Agents rqb skills install --agent=claude-code

API testing for coding agents breaks down when the agent has to rediscover the API from scratch every time. It scans route files, guesses DTO shapes, rebuilds curl commands, finds auth middleware, runs a noisy shell command, and then tries to remember the result inside a chat transcript.

That loop works once. It does not scale across pull requests, CI, or a team using Claude Code, Cursor, Copilot, Codex, Windsurf, and OpenCode at the same time.

The better pattern is simple: keep the API contract in a Markdown file the agent can read, the developer can review, and the CLI can execute.

Reqbook endpoint browser in dark theme with searchable runnable API contracts for coding agents

API testing loop for coding agents

The problem is not the agent. It is the missing contract.

Most coding agents are good at source files. They can search them, diff them, update them, and run commands against them. They are much less reliable when the API workflow is hidden across a GUI workspace, old README examples, one-off curl snippets, and implementation details spread across routers, middleware, schemas, and tests.

That creates four common failure modes:

  • The agent calls the right endpoint with the wrong payload.
  • It tests against the wrong environment or forgets an auth variable.
  • It updates implementation code but leaves docs and examples stale.
  • It reports “works locally” without leaving a reviewable artifact behind.

Reqbook is built around a different assumption: the API contract should be a normal repo file.

api-docs/
  apis/users/post-create-user.md
  apis/auth/post-login.md
  flows/signup-login-profile.md

The file is readable documentation, executable API test, CI input, and agent context at the same time.

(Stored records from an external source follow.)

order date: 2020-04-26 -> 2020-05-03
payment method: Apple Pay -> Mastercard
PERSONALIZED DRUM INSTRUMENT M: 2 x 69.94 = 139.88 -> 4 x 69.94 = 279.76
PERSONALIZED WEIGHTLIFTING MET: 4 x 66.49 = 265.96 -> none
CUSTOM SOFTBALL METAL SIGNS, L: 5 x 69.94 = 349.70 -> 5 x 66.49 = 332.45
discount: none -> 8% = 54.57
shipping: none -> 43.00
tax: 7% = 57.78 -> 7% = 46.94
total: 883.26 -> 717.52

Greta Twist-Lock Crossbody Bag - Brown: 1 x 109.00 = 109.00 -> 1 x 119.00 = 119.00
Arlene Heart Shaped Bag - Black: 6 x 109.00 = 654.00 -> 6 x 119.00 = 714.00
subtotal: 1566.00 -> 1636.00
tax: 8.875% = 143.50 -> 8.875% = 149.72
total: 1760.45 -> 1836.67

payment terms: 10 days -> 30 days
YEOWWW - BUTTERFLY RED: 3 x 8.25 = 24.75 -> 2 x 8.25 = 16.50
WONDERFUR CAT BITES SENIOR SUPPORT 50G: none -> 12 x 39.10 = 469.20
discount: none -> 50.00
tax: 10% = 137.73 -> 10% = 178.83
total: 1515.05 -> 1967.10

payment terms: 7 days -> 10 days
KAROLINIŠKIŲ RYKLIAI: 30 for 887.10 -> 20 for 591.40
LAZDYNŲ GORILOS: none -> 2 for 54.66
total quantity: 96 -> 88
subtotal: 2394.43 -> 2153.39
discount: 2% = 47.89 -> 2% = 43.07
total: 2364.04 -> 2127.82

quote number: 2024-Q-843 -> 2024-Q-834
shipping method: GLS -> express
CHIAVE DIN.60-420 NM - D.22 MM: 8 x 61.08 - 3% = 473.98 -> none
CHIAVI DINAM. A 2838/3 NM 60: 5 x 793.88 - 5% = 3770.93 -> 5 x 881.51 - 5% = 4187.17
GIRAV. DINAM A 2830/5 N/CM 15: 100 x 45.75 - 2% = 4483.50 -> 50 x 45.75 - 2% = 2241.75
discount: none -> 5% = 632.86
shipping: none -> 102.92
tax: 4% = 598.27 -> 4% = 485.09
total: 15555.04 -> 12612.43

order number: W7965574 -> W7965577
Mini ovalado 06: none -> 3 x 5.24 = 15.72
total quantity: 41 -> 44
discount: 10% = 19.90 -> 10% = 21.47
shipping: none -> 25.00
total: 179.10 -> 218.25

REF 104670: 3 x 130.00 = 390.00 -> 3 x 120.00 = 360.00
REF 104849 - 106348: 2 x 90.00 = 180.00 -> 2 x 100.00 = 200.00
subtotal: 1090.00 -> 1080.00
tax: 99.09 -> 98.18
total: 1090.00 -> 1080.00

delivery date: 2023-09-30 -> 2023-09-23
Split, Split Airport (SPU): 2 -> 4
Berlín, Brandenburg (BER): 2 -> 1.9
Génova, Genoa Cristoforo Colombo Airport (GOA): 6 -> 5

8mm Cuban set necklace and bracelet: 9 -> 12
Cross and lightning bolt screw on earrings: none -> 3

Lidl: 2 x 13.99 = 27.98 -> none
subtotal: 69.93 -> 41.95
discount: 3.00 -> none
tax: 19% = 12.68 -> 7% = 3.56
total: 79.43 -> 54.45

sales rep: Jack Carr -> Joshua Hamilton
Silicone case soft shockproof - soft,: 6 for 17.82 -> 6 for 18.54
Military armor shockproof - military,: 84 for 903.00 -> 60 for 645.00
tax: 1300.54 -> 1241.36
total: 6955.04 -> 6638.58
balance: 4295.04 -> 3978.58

What the agent should read

A useful agent-facing API contract is not a giant OpenAPI dump and not a bare curl command. It needs enough context for a code change:

  • What the endpoint is for.
  • The exact request shape.
  • The expected response shape.
  • Variables and auth requirements.
  • Assertions that define “success.”
  • Notes that explain business rules and downstream dependencies.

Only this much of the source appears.